Reliability Flashcards
Who was Francis Galton?
childhood genius, Charles Darwin, human differences; first person to apply statistical methods in the differences between humans; found that the mean of OX weight guesses was the closest to the OX’s actual weight, even though the median would be best because it takes out extreme scores, which ended up accounting for each other as seen in the mean; plotted the scores and showed a bell curve. Came up with the idea that “error cancels out”
What is Galton’s Ox?
guessing the weight of the OX; law of errors: the average of guesses is correct
What is reliability?
reliability refers to the degree to which test scores are free from errors of measurement; the accuracy of a mean score from an unreliable test depends on how they are distributed, e.g., if they are unevenly distributed it’ll be harder to tell the true score
What is the goal of psychological measurement?
Detect psychological differences. To be reliable.
test scores are used to indicate levels of psychological attributes; differences among people’s test scores are used to indicate true psychological differences among people; to what degree are differences in observed (test) scores consistent with differences in (true) levels of psychological attributes?
What is Classical Test Theory?
x (observed) = T (true ability) + e (random error)
What are the assumptions of classical test theory?
- Observed scores on a psychological measure are determined by a respondent’s true score and by measurement error
- Error is random (consequences: 1. Errors tends to cancel itself out across respondents 2. Errors scores are uncorrelated with true scores)
classical test theory says X=T+E; E(X)=T; if a person were to take a test repeatedly then the average would cancel out any error (testing is independent from one test to another AND error is random and independent) e.g., people guessing Ox’s weight didn’t powwow beforehand
What is signal and noise referring to?
true score is “signal”; measurement error is “noise,” obscuring the signal; observed score is affected by signal and noise; reliability = signal / (signal + noise); if a person takes a test on two different occasions under the same conditions we would expect the same result: 1. That the conditions under which the test was taken were exactly the same 2. That the person’s underlying true score did not in fact change; it’s about how closely observed (X) approach true scores (T); X=T
How do you estimate reliability?
Repeated Measures: logic: if the test was not reliable, then you would expect to see a difference in a person’s observed score, such that the score from Time 1 would be slightly different than the score from Time 2 score; if the test conditions were not the same then any unreliability might be due to the difference in conditions and not the unreliability of the test itself; it is possible that scores from both T1 and T2 could both be very poor estimates of the person’s true score for reasons other than the test; taking a mean of repeated measures is believed to be better estimate of the person’s true ability: sometimes the error would increase the score, sometimes decrease it, but after a while, the score would average out
What is the relationship between error on different test scores?

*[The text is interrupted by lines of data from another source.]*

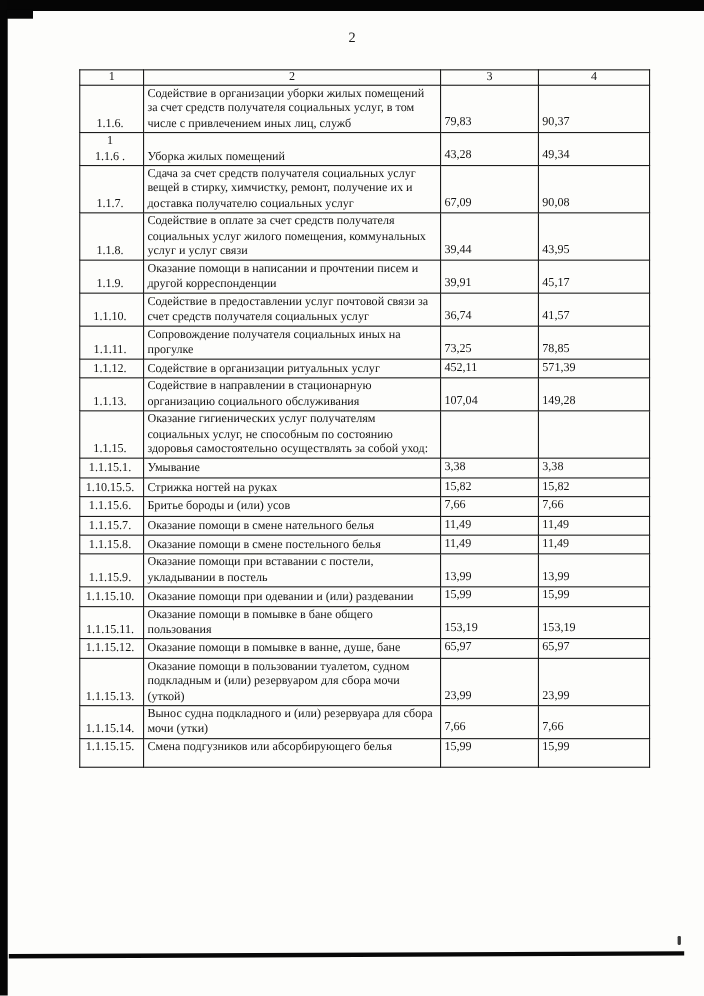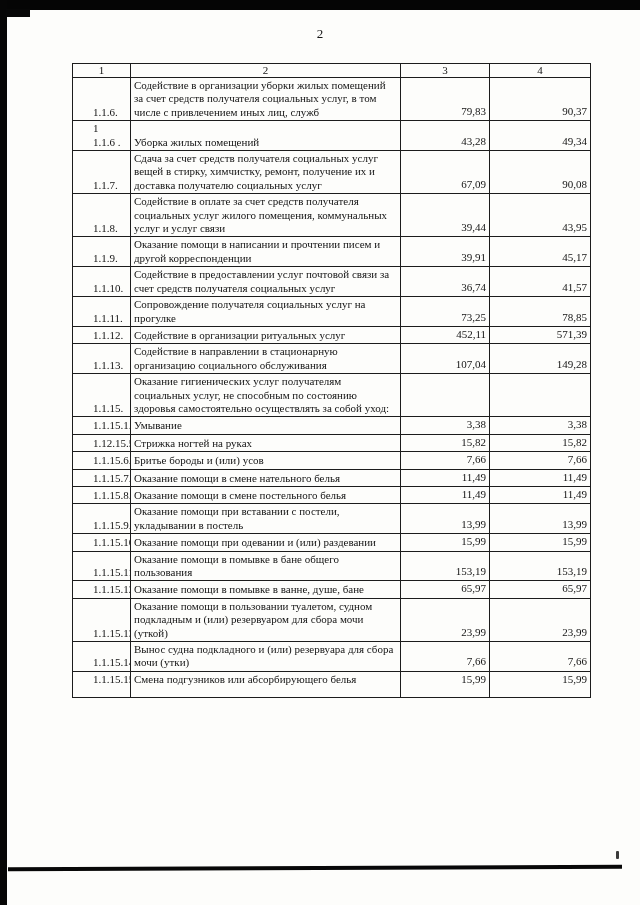"1.1.6." td.col-num { padding-left: 20px -> 0; text-align: left -> center }
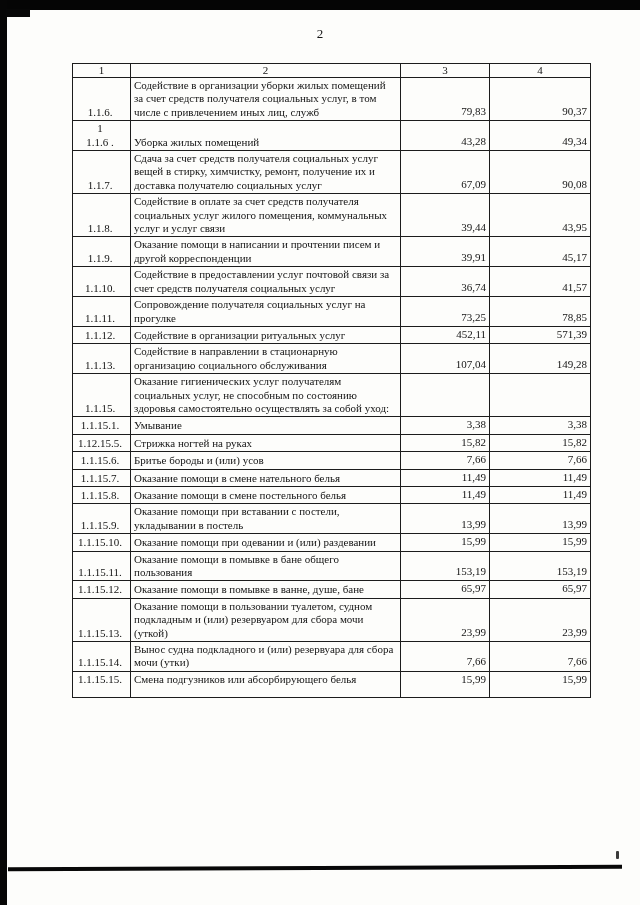"79,83" td.col-val { text-align: right -> left }
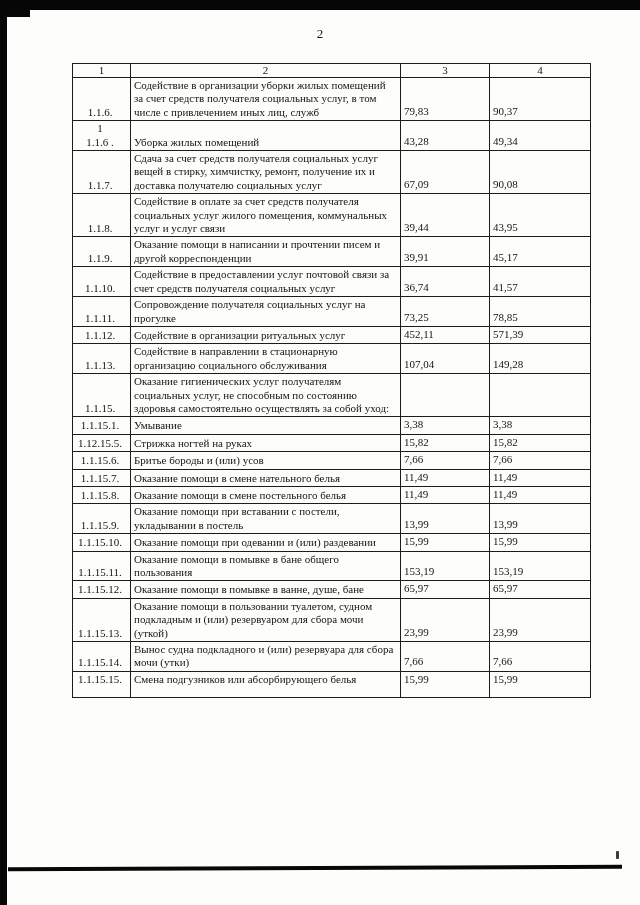"Сопровождение получателя социальных" td.col-name { text: услуг -> иных }
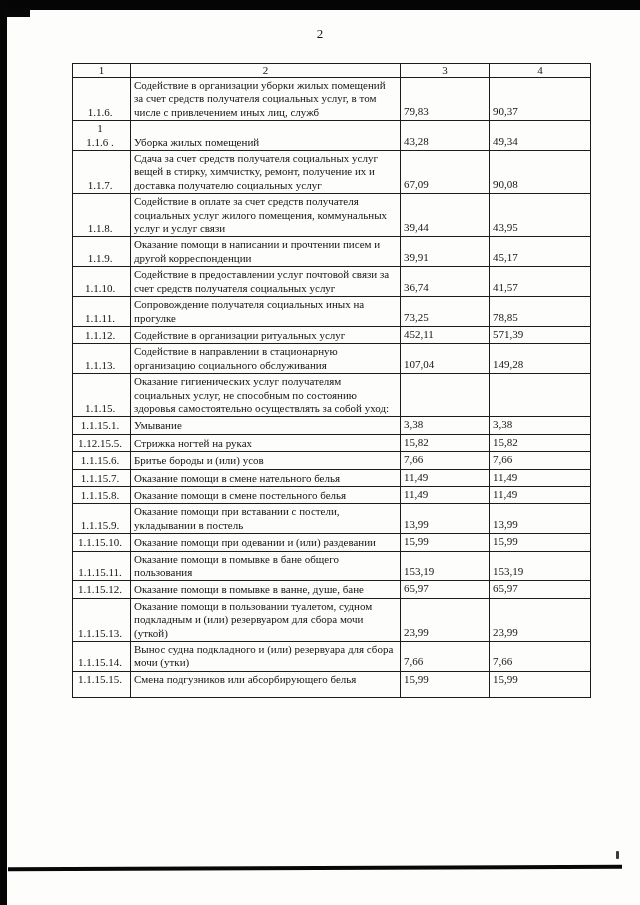"1.12.15.5." td.col-num { text: 1.12.15.5 -> 1.10.15.5 }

Errors in the test score (E) will not be correlated with the test score (X)—errors should not be correlated on whether a person scored high or low on a test; correlation of E and X=0 (this can happen is error is random and independent); errors from two different tests are uncorrelated (parallel tests—errors from one test will be uncorrelated to true score on another test), conditions of test administration have to be exactly the same (very unlikely, however)
What is the goal of reliability theory?
estimate errors in measurement to suggest ways of improving tests so that errors are minimized; errors are random across a large number of individuals; variance of obtained scores = Sx^2=ST^2+Se^2, V observed score=V true score+V error score
What is variance?
reflects the extent to which individuals differ (compared to the test mean); it is determined by the degree to which the scores in the group actually differ
How does random error impact distribution?
distributions with error have higher variance compared to scores with no random error, however mean stays the same as error cancels out
What is the reliability coefficient?
the ratio of the true score variance to the total test of test scores; the proportion of the true variance to the total test of scores, that’s due to/ accounted for in all the variability in the test scores. Variance of true scores over variance of observed scores( true scores plus error).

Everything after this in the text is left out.